Anna has a 14-year-old “tomboy” daughter, Harper, who doesn’t like her mom’s British restauranteur lover, according to audition sides obtained by EW.
New potential plot details for Disney’s highly anticipated sequel Freaky Friday 2 reveal that an adult version of Lindsay Lohan’s character, Anna Coleman, might be a bit of a fun-sucker herself as she and her mother, Tess (Jamie Lee Curtis) switch lives not with each other this time, but with two teenage girls.
Days after news broke that Late Night director Nisha Ganatra would reunite Curtis and Lohan for the follow-up to 2003’s Freaky Friday , the filmmaker shared to her Instagram Story an open casting call to fill the new role of Anna’s 14-year-old daughter, Harper.
The call, shared over the weekend, describes Harper as “a tomboy with a sharp sense of humor” who’s “in a bit of a mood these days because her longtime single mom is set to marry British restaurateur Eric Davis,” according to the description.
According to the description, Eric also has a 14-year-old daughter, Lily, who does “not see eye to eye” with Harper — even as their families are about to join together via marriage.
Entertainment Weekly viewed the audition sides (including eight script pages) sent to prospective stars, which state “this is a ‘body swap’ scene,” and that “Harper should channel ‘Anna’ (Lindsay Lohan) and Lily should channel ‘Tess’ (Jamie Lee Curtis).”
Additional character details for Harper posted in the casting call include a note that she “would like to see things go her way and use her intelligence to stop this marriage from ever happening,” and stresses that the performance behind Harper “should be grounded, emotional, and as natural as possible.”
Other pages sent as part of the audition include a scene where body-swapped Harper and Lily (really Anna and Tess) participate in a beach cleanup as part of school detention in which Tess (as Lily) voices concerns that Anna is set to move away from her to London to be with her new husband.
Other scenes in the audition script include the pair in their teenage form sitting in a kitchen sipping apple juice from wine glasses and Anna-as-Harper revealing that she fears she’s lost touch with her teenage self, who memorably fronted a rock band in the first film.
EW can not confirm that the script sides from the audition are part of the official script. EW has reached out to Disney for comment.
On Friday, EW confirmed that Ganatra had boarded the long-gestating project after The Hollywood Reporter broke the news, which dropped hours after Curtis shared to Instagram a photo of an in-person reunion with Lohan.

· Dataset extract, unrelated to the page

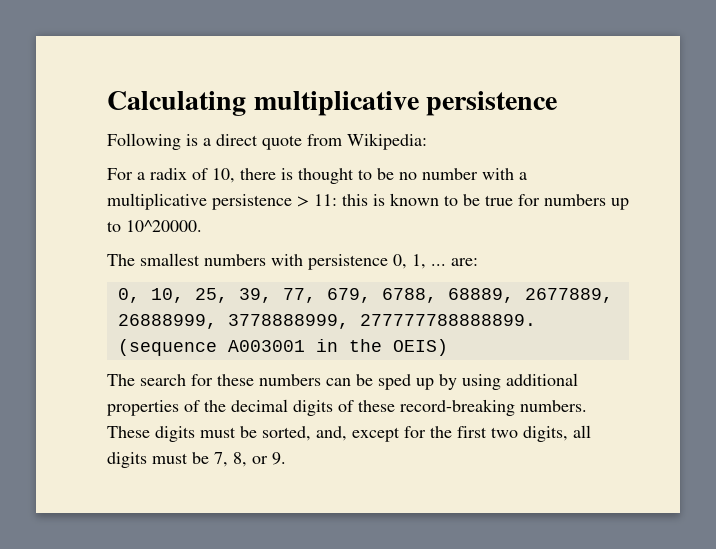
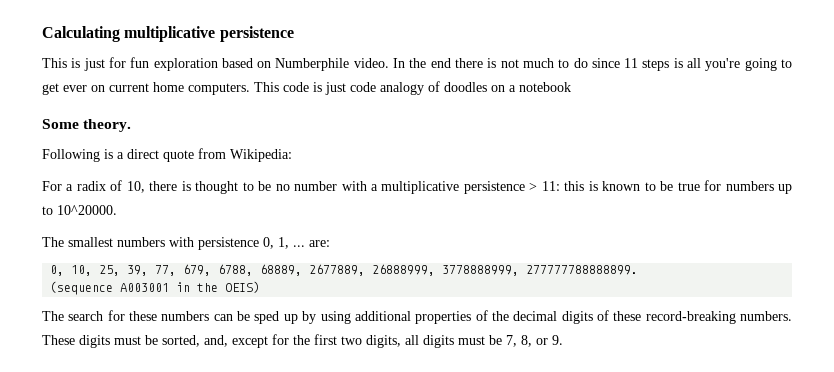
(558, 103) none -> [42,57,792,71] [42,81,571,95] [42,119,132,132] // This is just for fun exploration based on Numberphile video. In the end there is not much to do since 11 steps is all you're going to get ever on current home computers. This code is just code analogy of doodles on a notebook // Some theory.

Curtis, who won her first Oscar for her role in 2022’s Everything Everywhere All at Once, has long spoken about her desire to re-team with Lohan for a Freaky Friday sequel. She even told EW last year during an interview for Haunted Mansion that the WGA strikes impacted script development, but that she hoped things would get back on track soon.
“Oh, it’ll happen. For sure. Oh, for sure. There’s no question,” Curtis said at the time.
“Yes, except stories require writers, and right now there are no writers because they’re all fighting for their lives, for their creative lives, for their emotional lives, and for their financial lives,” she explained. “We’re in the middle of a contract dispute. And so, until those writers get paid correctly and protected by the producers that make billions off of them, we will not be able to tell you any more about the Freaky Friday sequel, except that it is happening.”
Director Mark Waters’ Freaky Friday movie — about a supernatural force that leads to a mother-daughter duo’s spirits to swap into each other’s bodies — became a global hit at the box office, grossing over $160 million before building a further audience with subsequent airings on the Disney Channel throughout the decade.
The original Freaky Friday premiered in 1976 starring Barbara Harris and Jodie Foster as the mother and daughter who switch bodies. The movie was also remade in 1995 with Shelley Long and Gaby Hoffman, as well as in 2018 with Heidi Blickenstaff and Cozi Zuehlsdorff.